Problem requirements:
Lines from the line with "font-weight: 400;" to the line with "line-height: 21px;" in the entries below, and only those, must be output exactly, with both ends included.

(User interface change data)
<<<<
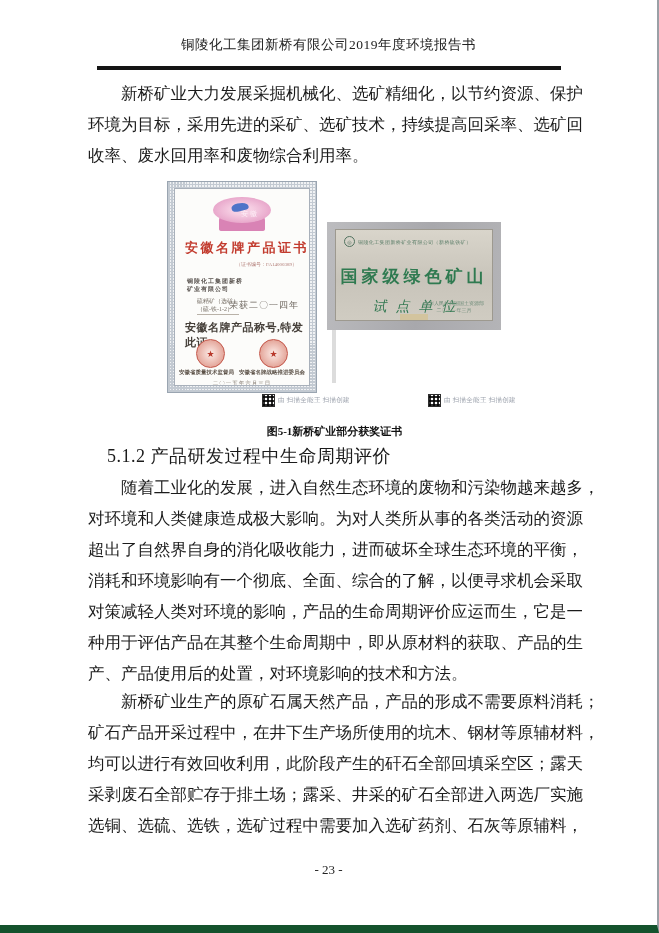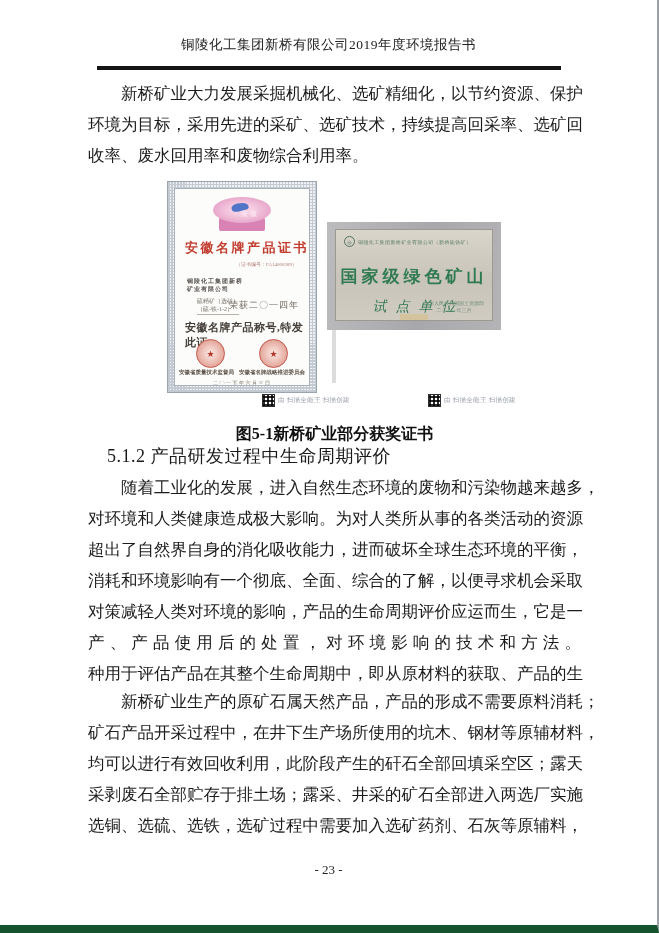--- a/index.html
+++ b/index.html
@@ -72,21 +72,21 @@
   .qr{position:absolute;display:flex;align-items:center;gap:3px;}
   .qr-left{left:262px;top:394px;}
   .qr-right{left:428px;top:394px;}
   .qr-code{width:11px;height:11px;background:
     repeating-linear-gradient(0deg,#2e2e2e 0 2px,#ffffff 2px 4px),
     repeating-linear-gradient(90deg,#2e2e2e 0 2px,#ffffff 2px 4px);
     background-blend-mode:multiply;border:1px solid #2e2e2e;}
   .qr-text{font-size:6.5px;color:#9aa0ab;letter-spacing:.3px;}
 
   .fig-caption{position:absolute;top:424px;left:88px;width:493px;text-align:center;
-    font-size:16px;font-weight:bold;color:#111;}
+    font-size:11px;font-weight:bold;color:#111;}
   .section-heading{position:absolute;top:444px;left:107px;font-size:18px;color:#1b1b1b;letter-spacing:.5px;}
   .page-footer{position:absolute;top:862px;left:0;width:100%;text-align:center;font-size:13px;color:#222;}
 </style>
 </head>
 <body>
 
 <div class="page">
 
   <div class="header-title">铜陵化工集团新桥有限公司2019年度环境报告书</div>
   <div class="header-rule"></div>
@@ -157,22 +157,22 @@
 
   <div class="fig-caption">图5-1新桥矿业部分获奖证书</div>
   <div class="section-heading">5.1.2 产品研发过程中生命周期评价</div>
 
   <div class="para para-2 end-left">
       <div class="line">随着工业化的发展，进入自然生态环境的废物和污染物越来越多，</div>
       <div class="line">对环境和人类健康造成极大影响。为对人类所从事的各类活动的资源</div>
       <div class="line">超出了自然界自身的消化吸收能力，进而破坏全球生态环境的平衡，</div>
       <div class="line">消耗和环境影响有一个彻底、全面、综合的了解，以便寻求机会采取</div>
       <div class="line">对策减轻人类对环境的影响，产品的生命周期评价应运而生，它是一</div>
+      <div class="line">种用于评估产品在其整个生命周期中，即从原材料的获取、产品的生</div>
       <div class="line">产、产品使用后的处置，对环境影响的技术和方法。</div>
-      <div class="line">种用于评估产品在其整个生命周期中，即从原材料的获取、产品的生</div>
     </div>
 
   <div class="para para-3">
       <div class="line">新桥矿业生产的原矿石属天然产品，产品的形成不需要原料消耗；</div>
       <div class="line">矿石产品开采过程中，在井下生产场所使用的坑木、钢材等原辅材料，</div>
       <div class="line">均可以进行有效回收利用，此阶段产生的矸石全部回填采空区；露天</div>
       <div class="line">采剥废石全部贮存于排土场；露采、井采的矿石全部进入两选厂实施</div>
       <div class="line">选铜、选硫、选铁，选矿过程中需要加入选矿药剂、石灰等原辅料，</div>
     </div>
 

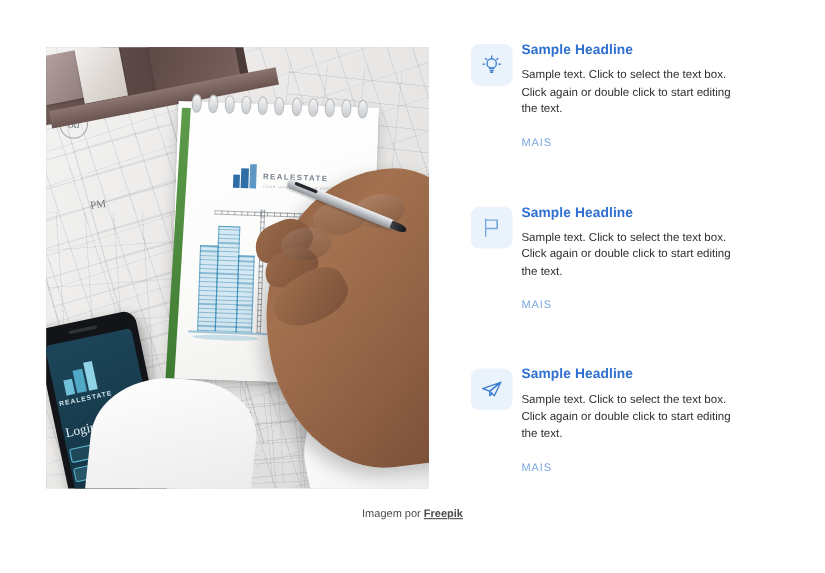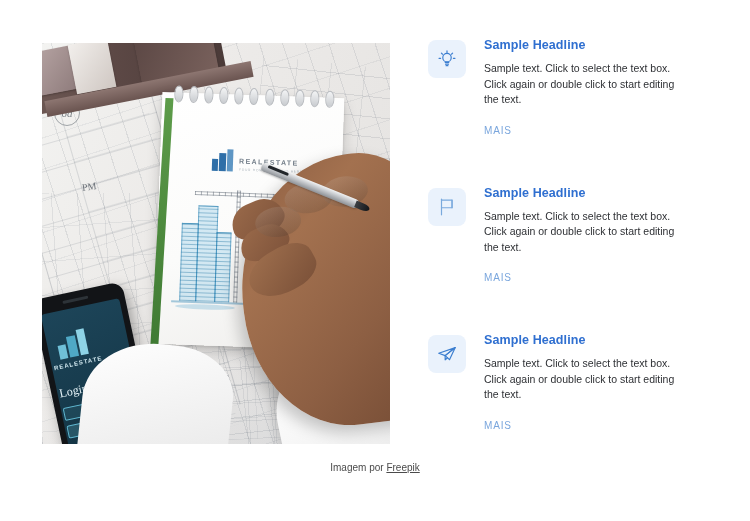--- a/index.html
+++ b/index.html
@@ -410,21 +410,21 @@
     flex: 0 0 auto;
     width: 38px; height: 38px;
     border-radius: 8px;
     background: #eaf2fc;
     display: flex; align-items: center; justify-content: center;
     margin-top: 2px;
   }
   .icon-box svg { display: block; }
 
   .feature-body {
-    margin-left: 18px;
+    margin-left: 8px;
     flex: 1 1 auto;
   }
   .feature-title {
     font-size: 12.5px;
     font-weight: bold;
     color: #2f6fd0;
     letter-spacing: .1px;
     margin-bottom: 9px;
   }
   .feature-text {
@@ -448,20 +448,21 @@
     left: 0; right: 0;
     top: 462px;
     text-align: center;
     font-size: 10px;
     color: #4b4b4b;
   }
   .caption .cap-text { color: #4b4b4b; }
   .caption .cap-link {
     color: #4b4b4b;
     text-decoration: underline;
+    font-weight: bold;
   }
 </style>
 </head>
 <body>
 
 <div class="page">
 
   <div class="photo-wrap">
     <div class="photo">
>>>>
<<<<
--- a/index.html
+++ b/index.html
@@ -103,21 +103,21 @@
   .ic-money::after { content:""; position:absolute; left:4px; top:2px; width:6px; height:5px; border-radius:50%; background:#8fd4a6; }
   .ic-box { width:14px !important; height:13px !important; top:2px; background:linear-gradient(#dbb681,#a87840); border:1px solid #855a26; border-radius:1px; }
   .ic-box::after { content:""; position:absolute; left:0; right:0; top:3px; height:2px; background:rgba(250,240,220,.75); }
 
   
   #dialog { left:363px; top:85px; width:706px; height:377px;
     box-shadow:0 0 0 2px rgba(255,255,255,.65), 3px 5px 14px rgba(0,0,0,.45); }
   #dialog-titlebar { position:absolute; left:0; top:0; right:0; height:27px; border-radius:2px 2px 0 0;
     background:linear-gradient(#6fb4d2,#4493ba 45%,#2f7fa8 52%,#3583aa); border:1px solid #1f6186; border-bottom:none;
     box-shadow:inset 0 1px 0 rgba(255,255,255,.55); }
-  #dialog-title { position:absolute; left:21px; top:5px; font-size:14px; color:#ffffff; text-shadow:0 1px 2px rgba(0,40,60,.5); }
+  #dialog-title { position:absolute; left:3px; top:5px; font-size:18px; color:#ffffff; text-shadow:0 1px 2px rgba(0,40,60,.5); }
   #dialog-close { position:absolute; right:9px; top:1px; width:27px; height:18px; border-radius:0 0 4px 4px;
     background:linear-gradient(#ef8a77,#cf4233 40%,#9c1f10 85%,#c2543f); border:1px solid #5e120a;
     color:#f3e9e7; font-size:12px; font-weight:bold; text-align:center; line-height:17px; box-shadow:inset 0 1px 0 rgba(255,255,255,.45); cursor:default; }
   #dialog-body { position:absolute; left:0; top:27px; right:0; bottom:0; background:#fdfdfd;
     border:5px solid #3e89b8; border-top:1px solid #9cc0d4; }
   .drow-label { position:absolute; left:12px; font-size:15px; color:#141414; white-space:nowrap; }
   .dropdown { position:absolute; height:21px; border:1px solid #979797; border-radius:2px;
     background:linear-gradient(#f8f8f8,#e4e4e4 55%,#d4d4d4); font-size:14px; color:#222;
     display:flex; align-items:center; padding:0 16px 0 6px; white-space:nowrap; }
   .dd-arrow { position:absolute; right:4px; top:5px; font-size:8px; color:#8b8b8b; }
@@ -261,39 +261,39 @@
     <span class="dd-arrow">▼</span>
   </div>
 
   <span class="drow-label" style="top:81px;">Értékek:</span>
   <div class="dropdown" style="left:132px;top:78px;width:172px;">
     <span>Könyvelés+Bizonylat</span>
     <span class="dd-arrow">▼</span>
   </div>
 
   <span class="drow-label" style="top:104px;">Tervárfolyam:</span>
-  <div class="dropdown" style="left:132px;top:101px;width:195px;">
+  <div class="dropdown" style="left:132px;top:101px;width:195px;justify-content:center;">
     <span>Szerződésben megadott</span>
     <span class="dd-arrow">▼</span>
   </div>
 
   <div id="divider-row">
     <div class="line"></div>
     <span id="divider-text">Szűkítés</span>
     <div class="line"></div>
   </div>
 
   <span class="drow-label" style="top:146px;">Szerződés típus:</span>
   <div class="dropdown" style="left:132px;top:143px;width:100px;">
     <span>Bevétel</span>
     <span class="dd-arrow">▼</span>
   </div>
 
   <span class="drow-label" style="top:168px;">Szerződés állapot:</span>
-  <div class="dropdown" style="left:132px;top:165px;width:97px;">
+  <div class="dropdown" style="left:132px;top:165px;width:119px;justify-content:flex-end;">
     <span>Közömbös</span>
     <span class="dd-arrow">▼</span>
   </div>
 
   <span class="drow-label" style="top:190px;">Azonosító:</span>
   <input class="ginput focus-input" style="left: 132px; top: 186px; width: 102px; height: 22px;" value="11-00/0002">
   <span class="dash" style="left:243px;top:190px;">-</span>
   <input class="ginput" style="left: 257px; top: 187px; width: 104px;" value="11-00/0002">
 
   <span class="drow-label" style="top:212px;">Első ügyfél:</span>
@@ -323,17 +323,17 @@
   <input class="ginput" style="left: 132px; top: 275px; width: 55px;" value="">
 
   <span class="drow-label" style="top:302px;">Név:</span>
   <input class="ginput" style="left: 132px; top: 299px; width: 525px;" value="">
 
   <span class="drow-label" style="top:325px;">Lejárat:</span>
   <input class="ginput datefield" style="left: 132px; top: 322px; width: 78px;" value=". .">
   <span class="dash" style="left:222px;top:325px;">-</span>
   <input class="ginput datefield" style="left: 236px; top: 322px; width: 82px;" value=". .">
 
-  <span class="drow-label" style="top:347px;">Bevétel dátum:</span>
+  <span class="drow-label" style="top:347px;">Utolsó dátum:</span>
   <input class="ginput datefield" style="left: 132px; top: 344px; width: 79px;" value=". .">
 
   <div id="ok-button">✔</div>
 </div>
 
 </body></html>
>>>>
<<<<
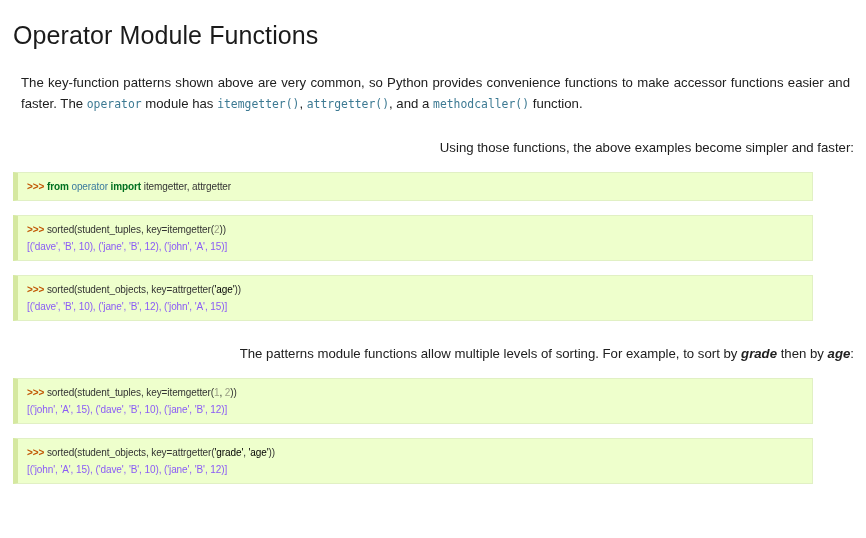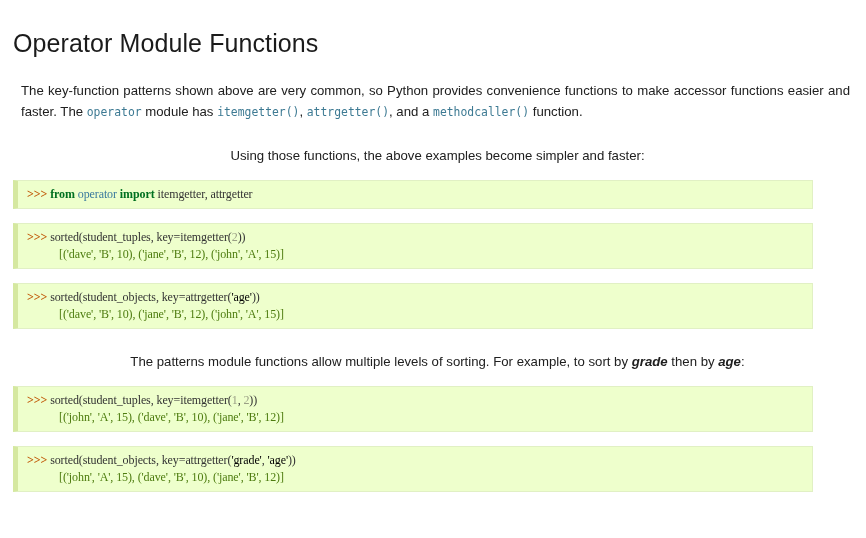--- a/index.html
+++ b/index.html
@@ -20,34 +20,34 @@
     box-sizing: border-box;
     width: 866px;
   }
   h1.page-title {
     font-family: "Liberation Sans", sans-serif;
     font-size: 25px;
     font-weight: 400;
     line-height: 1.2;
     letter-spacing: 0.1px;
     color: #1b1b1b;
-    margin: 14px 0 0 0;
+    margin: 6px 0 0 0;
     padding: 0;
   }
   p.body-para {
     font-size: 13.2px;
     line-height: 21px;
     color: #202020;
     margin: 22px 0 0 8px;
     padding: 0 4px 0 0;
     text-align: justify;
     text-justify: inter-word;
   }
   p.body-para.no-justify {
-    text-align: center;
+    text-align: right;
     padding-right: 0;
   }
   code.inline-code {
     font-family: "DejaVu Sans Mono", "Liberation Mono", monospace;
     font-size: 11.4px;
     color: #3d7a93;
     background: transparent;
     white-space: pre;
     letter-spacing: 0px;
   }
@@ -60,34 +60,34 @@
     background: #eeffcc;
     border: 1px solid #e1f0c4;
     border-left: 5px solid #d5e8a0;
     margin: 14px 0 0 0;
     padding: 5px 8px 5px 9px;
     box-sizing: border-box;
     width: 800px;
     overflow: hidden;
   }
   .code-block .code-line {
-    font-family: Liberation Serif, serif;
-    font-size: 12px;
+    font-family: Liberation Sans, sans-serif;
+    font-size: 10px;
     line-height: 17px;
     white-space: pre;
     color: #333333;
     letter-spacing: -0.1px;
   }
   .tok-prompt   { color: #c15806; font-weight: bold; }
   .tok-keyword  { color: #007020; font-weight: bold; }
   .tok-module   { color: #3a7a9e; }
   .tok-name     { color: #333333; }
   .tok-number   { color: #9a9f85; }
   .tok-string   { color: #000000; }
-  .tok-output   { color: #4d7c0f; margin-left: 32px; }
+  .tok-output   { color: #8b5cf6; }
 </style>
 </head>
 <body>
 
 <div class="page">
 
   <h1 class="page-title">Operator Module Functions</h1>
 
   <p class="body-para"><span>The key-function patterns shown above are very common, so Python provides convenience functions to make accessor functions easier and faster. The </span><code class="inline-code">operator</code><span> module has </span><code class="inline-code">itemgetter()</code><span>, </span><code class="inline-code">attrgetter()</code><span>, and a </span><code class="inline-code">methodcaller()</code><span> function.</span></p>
>>>>
Solution below:
     font-weight: 400;
     line-height: 1.2;
     letter-spacing: 0.1px;
     color: #1b1b1b;
-    margin: 14px 0 0 0;
+    margin: 6px 0 0 0;
     padding: 0;
   }
   p.body-para {
     font-size: 13.2px;
     line-height: 21px;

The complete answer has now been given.